Es inevitable sentir las pulsiones para pasarlo bien y definitivamente cuando se siente
hambre. Debiéramos comer lo suficiente para vivir, pero ciertamente no vivimos para llenar
el estómago. Para crecer en humanidad al estilo de Jesús, es necesario dominar mis instintos
y aprender a relacionarme de manera liberadora conmigo mismo y con mi cuerpo. Todos
estamos llamados a crecer en humanidad y eso requiere esfuerzo y disciplina. “No solo de
pan vive el hombre”. Hoy la comodidad nos acecha por todos lados. En Chile tenemos un
serio problema de sobrealimentación. 50 % de nuestros niños ya sufren de obesidad. Por otro
lado, en los países en desarrollo, 13% de la población sufre de desnutrición. ¡Mientras 40 %
de los alimentos producidos terminan en la basura, el hambre ha ido en aumento en el mundo!
Preferimos tener en abundancia y acumular. Un viejo dicho reza: “lo que poseemos, nos
posee. Somos libres de todo aquello que soltamos y esclavos de todo aquello a lo que nos
apegamos”.

La segunda tentación “si me adoras…todo será tuyo”, tiene que ver con el poder bajo
cualquiera de sus formas. Cuando se dan riendas sueltas al “ego”, éste necesita imponerse a
como dé lugar para mantenerse en control y afirmarse. El “ego” es insaciable. Busca
conquistar a los demás: mi punto de vista, lo que yo digo que hay que hacer, lo que me
conviene también conviene a los demás, etc. Es todo lo opuesto a la atención, a la delicadeza,
a la solidaridad, a sentir con un corazón amoroso y misericordioso. El “Diablo” del poder
nos separa de nuestro ser profundo e impide relacionarnos con los demás desde lo que
estamos todos llamados a ser y no desde la dominación de unos sobre otros. Aquí se requiere
trabajar la dimensión de la gratuidad, la paciencia, el apaciguamiento, la tolerancia. El
ejercicio más fundamental es aprender y lograr observar las ambiciones de mi “ego”.

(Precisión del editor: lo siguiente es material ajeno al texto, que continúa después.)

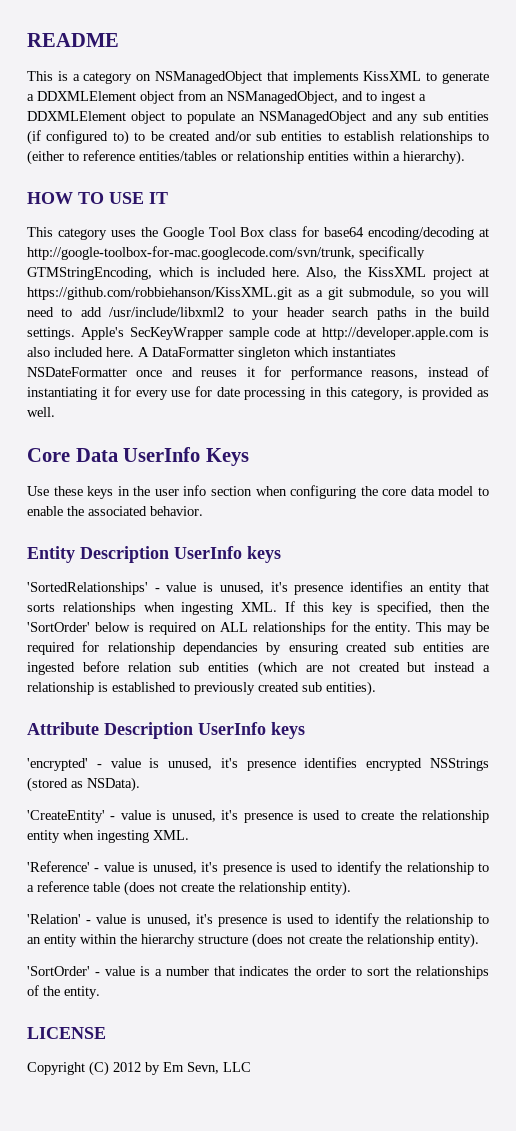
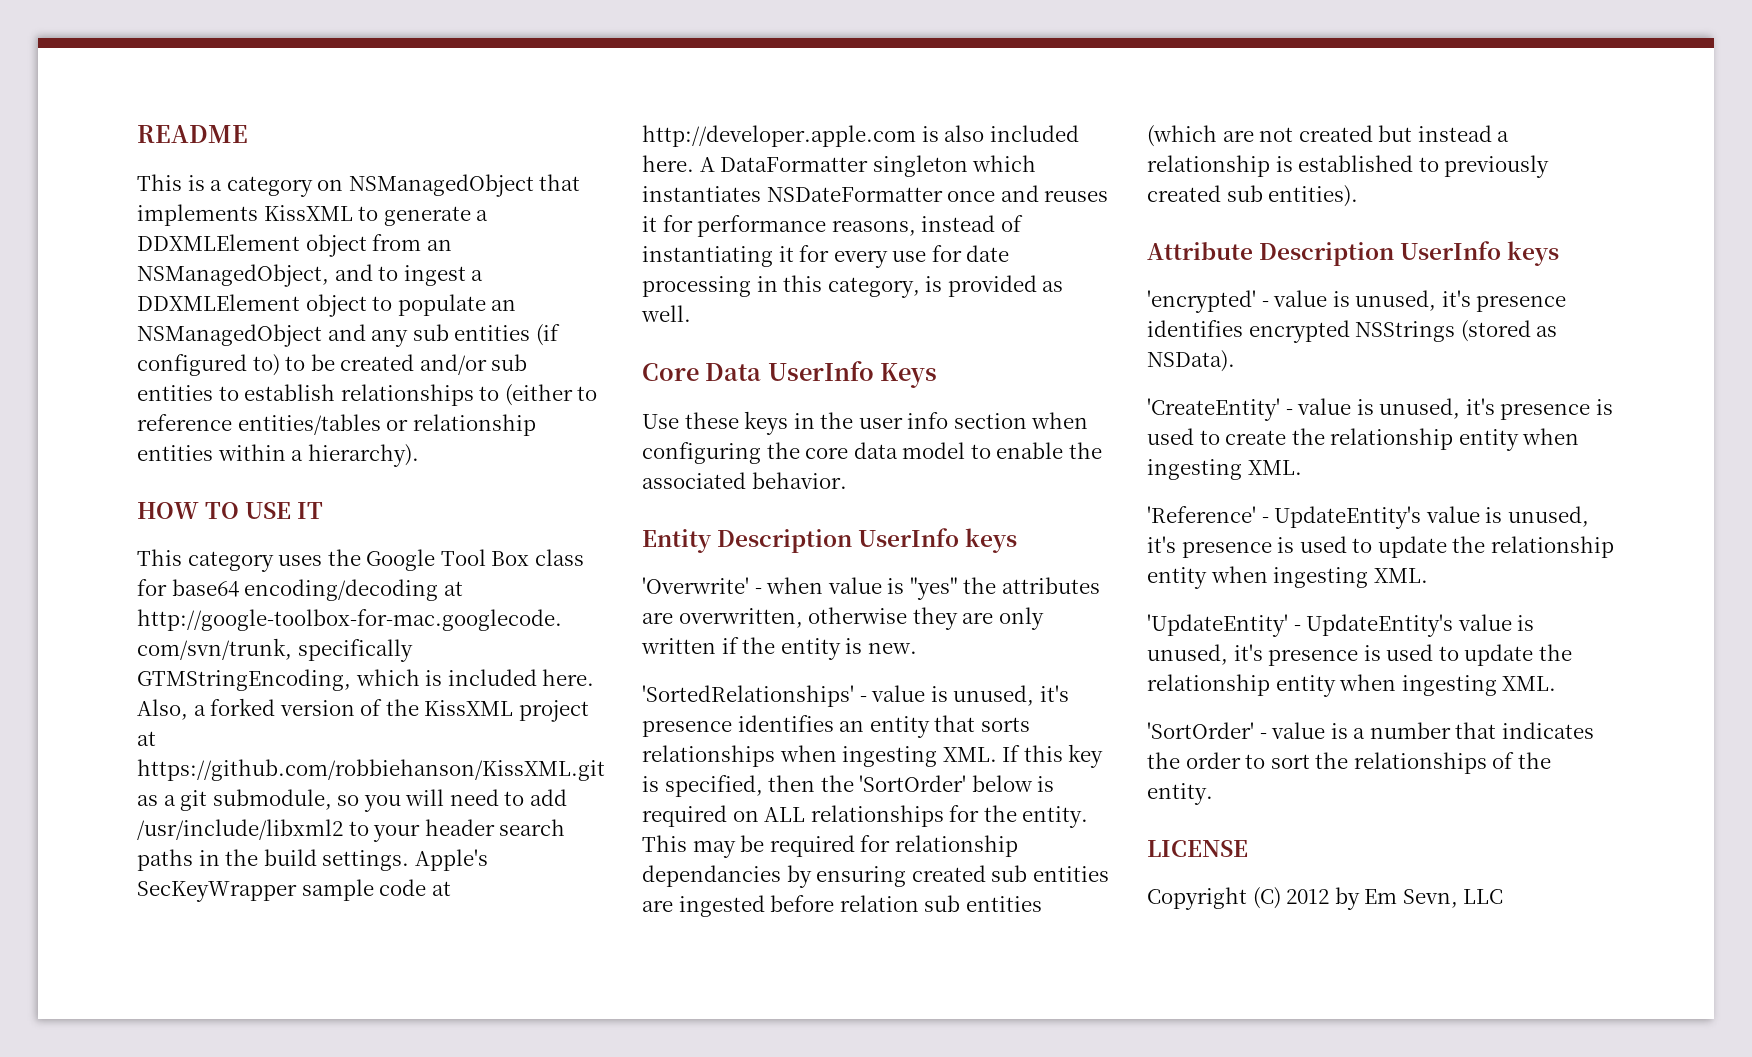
(338, 273) none -> [193,698,383,716] a forked version of
(281, 554) none -> [642,577,1100,600] [642,607,1044,630] [641,637,917,660] // 'Overwrite' - when value is "yes" the attributes are overwritten, otherwise they are only written if the entity is new.
[103,861,489,875] [27,881,351,896] [27,913,489,927] [27,933,479,948] value is unused, it's presence is used to identify the relationship to a reference table (does not create the relationship entity). // 'Relation' - value is unused, it's presence is used to identify the relationship to an entity within the hierarchy structure (does not create the relationship entity). -> [1274,506,1589,529] [1147,536,1614,558] [1147,566,1428,589] [1147,614,1535,637] [1147,644,1572,666] [1147,674,1557,697] UpdateEntity's value is unused, it's presence is used to update the relationship entity when ingesting XML. // 'UpdateEntity' - UpdateEntity's value is unused, it's presence is used to update the relationship entity when ingesting XML.

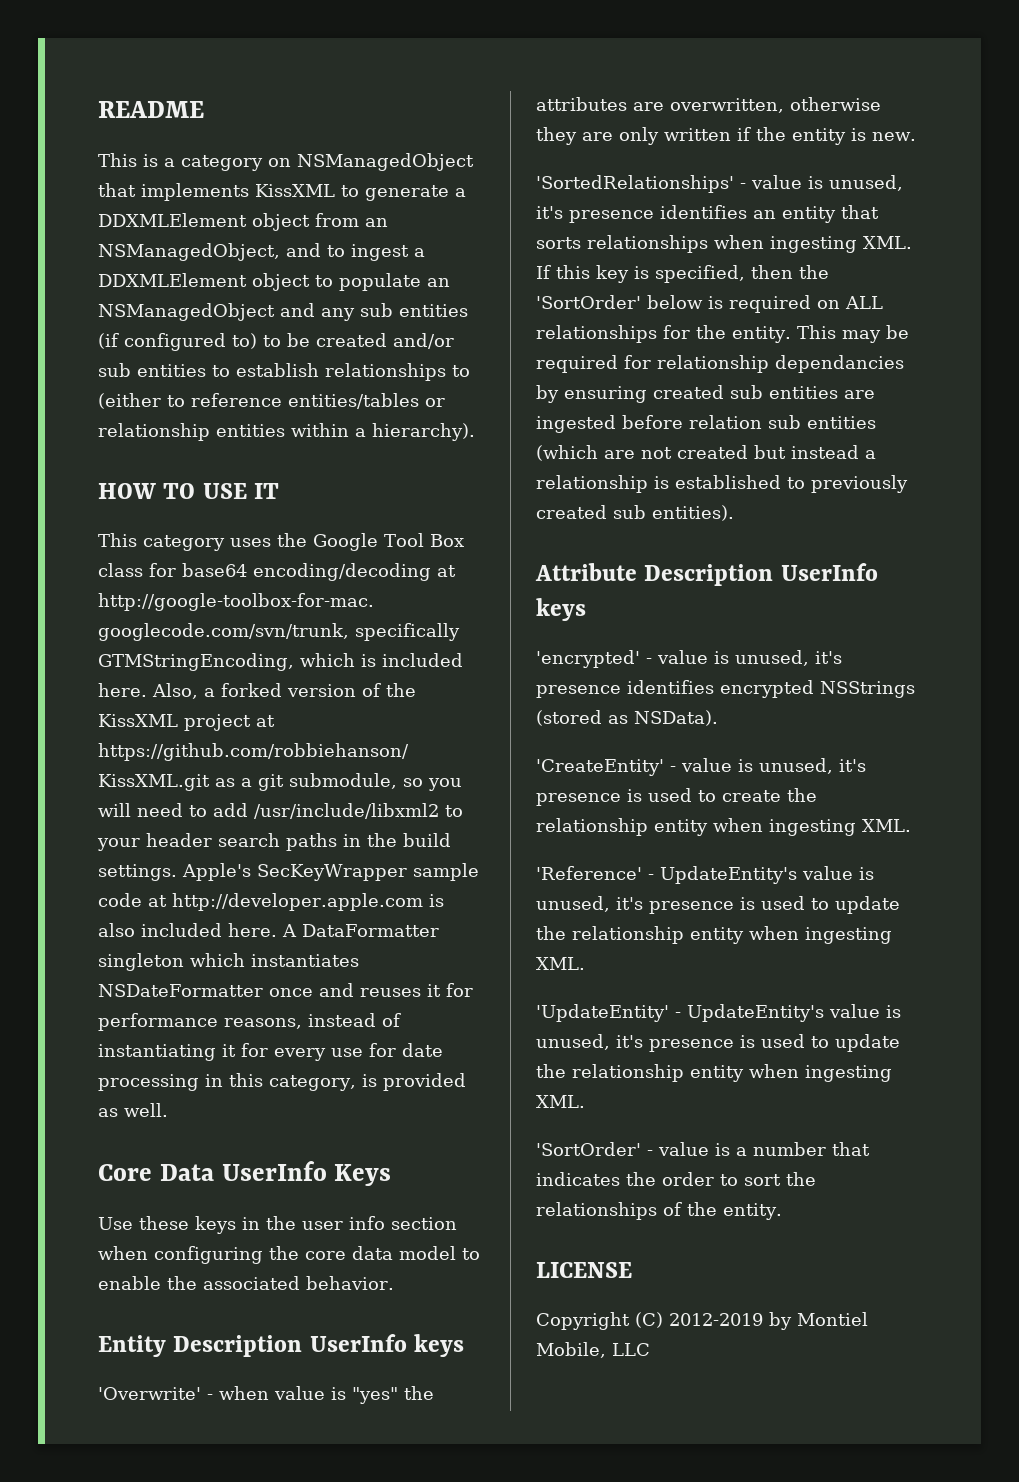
[1286,887,1458,910] 2012 by Em Sevn, -> [669,1312,868,1330] [536,1342,606,1358] 2012-2019 by Montiel Mobile,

La tercera tentación es la del éxito y de la espectacularidad en la apariencia para ganarse el


aprecio de los demás. Es el mal espíritu de la búsqueda de “vano honor del mundo y crecida
soberbia” [EE 142]. Es el duro aprendizaje a vivir la Vida en el “aquí y ahora” con plena
presencia a mí mismo y a los demás, pues es el único espacio donde se hace presente y se
vive el Reinado de Dios. Tomar consciencia de aquello es una experiencia de profunda
libertad. Pero ignorarlo es seguir con la confusión de lo que es pecado. La sabiduría de san
Ignacio dejó una herramienta muy útil para calibrar si vivo la enajenación o la libertad. Es el
conocido “examen de conciencia”. Su correcta práctica puede ser una gran ayuda para el
progreso espiritual durante la Cuaresma que se inicia.